Friday, August 15, 2008

And don't forget John McCain!

Here's an article in the UK's Guardian about the war in Georgia.

Here are the opening grafs:

The outcome of six grim days of bloodshed in the Caucasus has triggered an outpouring of the most nauseating hypocrisy from western politicians and their captive media. As talking heads thundered against Russian imperialism and brutal disproportionality, US vice-president Dick Cheney, faithfully echoed by Gordon Brown and David Miliband, declared that "Russian aggression must not go unanswered". George Bush denounced Russia for having "invaded a sovereign neighbouring state" and threatening "a democratic government". Such an action, he insisted, "is unacceptable in the 21st century".

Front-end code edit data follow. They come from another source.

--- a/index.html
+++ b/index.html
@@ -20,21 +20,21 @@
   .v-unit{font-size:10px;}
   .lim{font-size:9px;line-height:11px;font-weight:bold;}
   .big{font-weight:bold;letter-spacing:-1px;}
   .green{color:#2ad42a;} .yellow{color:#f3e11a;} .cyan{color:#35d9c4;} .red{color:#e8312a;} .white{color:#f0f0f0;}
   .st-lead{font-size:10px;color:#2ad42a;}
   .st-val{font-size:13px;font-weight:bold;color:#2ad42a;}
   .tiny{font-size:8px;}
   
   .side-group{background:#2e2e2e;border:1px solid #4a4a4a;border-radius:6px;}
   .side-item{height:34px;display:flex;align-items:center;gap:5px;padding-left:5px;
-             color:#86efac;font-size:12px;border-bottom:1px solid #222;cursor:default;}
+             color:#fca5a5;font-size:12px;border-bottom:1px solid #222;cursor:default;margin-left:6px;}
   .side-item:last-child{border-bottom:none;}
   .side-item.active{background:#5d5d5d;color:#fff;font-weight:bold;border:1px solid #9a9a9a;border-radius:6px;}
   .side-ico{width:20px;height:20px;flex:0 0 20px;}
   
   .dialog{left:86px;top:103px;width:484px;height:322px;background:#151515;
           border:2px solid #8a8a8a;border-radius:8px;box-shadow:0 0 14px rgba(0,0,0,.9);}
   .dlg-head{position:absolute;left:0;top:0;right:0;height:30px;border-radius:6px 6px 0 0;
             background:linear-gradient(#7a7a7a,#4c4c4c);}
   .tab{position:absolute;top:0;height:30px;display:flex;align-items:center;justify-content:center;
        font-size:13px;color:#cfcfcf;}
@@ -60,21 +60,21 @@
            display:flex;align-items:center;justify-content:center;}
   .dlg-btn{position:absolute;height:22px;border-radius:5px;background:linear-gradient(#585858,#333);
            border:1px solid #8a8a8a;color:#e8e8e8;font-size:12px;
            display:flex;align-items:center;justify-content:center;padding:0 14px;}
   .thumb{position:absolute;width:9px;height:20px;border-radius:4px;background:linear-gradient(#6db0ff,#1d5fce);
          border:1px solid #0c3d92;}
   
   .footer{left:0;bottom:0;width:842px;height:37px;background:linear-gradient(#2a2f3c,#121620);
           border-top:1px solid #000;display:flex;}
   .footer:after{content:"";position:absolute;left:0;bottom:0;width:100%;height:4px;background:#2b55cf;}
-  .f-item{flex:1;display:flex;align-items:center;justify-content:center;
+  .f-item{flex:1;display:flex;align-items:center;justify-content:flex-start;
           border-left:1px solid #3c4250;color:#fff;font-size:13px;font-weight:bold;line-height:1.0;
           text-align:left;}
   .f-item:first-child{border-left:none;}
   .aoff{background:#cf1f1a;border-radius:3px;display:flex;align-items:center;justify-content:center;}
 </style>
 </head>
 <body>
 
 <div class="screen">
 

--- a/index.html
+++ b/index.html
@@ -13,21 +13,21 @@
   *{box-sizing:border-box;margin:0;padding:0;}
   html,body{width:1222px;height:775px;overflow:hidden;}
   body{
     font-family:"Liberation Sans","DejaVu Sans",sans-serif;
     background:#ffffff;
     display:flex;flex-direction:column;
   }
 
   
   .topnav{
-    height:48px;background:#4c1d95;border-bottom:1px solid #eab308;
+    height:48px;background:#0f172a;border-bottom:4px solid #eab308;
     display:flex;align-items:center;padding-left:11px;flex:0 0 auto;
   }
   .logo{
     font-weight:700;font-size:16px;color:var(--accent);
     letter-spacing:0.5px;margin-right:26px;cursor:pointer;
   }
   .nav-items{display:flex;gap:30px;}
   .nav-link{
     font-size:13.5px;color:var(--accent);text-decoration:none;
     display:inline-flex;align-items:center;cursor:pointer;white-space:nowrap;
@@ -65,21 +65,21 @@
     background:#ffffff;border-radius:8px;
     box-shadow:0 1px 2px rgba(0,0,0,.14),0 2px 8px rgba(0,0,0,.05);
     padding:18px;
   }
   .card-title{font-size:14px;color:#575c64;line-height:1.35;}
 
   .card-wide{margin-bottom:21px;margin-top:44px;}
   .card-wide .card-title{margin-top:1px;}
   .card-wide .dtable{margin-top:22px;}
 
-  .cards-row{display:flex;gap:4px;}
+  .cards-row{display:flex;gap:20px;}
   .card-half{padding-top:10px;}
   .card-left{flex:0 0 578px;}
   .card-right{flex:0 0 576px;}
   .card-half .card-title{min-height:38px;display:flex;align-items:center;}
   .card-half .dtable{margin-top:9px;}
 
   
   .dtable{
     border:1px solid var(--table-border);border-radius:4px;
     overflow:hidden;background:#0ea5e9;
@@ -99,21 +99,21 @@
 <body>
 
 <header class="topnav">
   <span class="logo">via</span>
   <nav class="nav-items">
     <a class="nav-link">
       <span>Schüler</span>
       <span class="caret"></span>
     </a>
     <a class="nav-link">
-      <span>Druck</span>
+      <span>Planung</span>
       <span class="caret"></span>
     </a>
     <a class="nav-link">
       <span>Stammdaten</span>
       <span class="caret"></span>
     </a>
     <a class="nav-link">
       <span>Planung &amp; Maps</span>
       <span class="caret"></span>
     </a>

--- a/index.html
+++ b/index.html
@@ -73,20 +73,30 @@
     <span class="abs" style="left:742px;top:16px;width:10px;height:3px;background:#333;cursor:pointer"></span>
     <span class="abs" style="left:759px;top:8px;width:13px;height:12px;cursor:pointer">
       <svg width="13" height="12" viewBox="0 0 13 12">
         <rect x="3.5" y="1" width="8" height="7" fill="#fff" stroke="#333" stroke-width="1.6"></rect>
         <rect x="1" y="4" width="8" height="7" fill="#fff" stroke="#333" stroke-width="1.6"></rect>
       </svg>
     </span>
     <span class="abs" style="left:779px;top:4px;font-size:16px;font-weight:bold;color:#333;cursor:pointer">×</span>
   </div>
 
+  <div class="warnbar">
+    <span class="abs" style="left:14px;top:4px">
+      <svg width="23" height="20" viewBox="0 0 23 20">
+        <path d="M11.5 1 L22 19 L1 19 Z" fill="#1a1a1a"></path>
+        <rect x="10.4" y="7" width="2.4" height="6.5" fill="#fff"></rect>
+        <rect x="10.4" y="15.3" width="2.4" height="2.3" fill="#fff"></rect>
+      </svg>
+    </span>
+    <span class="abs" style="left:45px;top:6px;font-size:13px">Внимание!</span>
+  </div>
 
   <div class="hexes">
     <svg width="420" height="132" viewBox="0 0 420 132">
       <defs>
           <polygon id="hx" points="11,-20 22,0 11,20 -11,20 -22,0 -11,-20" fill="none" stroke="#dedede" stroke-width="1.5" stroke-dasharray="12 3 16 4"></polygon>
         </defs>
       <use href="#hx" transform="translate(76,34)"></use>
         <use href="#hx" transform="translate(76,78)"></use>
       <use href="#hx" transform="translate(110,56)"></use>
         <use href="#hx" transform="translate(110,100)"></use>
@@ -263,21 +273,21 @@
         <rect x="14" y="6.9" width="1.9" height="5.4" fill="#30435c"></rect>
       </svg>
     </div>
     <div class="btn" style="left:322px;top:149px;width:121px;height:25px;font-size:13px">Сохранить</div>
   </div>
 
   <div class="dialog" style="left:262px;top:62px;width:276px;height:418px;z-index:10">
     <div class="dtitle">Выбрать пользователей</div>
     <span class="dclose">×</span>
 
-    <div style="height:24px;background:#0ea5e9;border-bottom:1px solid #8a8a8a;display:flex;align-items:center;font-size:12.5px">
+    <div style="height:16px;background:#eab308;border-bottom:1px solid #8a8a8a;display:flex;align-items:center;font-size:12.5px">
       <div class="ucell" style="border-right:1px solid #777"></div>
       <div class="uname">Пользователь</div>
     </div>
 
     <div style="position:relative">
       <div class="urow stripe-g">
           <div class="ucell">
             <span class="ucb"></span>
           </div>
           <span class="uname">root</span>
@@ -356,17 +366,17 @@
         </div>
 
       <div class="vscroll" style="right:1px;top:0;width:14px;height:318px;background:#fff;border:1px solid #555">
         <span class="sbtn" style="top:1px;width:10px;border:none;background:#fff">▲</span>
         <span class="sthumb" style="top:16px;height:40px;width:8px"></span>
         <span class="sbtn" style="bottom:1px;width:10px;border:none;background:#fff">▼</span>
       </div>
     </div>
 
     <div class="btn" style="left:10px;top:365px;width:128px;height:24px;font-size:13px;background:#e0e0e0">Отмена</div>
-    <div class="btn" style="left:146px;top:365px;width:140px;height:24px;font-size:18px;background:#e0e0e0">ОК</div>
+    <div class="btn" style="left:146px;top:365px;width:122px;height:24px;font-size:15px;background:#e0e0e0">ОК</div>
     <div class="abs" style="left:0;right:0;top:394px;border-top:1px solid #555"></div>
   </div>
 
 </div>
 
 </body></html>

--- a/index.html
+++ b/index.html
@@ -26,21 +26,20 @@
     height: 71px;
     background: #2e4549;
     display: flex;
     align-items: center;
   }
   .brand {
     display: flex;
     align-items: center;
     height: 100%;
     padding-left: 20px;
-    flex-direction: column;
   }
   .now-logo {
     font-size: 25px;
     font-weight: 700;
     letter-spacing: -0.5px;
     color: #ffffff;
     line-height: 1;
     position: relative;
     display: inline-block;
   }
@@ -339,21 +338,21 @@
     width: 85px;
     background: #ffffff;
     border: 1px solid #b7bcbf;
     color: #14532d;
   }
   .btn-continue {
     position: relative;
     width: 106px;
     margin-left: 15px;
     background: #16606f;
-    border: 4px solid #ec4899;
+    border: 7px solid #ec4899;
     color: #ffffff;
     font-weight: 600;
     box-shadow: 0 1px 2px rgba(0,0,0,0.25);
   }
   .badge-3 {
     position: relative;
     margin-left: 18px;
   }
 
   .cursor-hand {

Could these by any chance be the leaders of the same governments that in 2003 invaded and occupied - along with Georgia, as luck would have it - the sovereign state of Iraq on a false pretext at the cost of hundreds of thousands of lives? Or even the two governments that blocked a ceasefire in the summer of 2006 as Israel pulverised Lebanon's infrastructure and killed more than a thousand civilians in retaliation for the capture or killing of five soldiers?

The article, written by the Guardian's Seumas Milne, is excellent, and Spot recommends it, beginning to end, boys and girls. Beginning to end; maybe we'll have a quiz.

Writing in the Wall Street yesterday, John McCain added his steamed-up braying, too:

For anyone who thought that stark international aggression was a thing of the past, the last week must have come as a startling wake-up call. After clashes in the Georgian region of South Ossetia, Russia invaded its neighbor, launching attacks that threaten its very existence.

It's just too bad Georgia isn't a NATO member yet, right John? Then the US would have been duty-bound to start WWIII. Or is it IV? Spot can never remember how you guys count.

The events of the last week or so demonstrate that the uni-polar world is over. A resurgent Russia, flush with oil, flexes it muscles, and the US can only shriek impotently. The Chinese host the Olympics and give people in the US a glimpse of a society that's a lot farther advanced than we thought, one that is proud of its centuries of history and what it is accomplishing today. Not to mention putting on an opening show that the US entertainment industry couldn't match, stylistically or technologically. Disagree? Think about any Superbowl half-time show you've ever seen.

A thump of the tail to Empire Burlesque.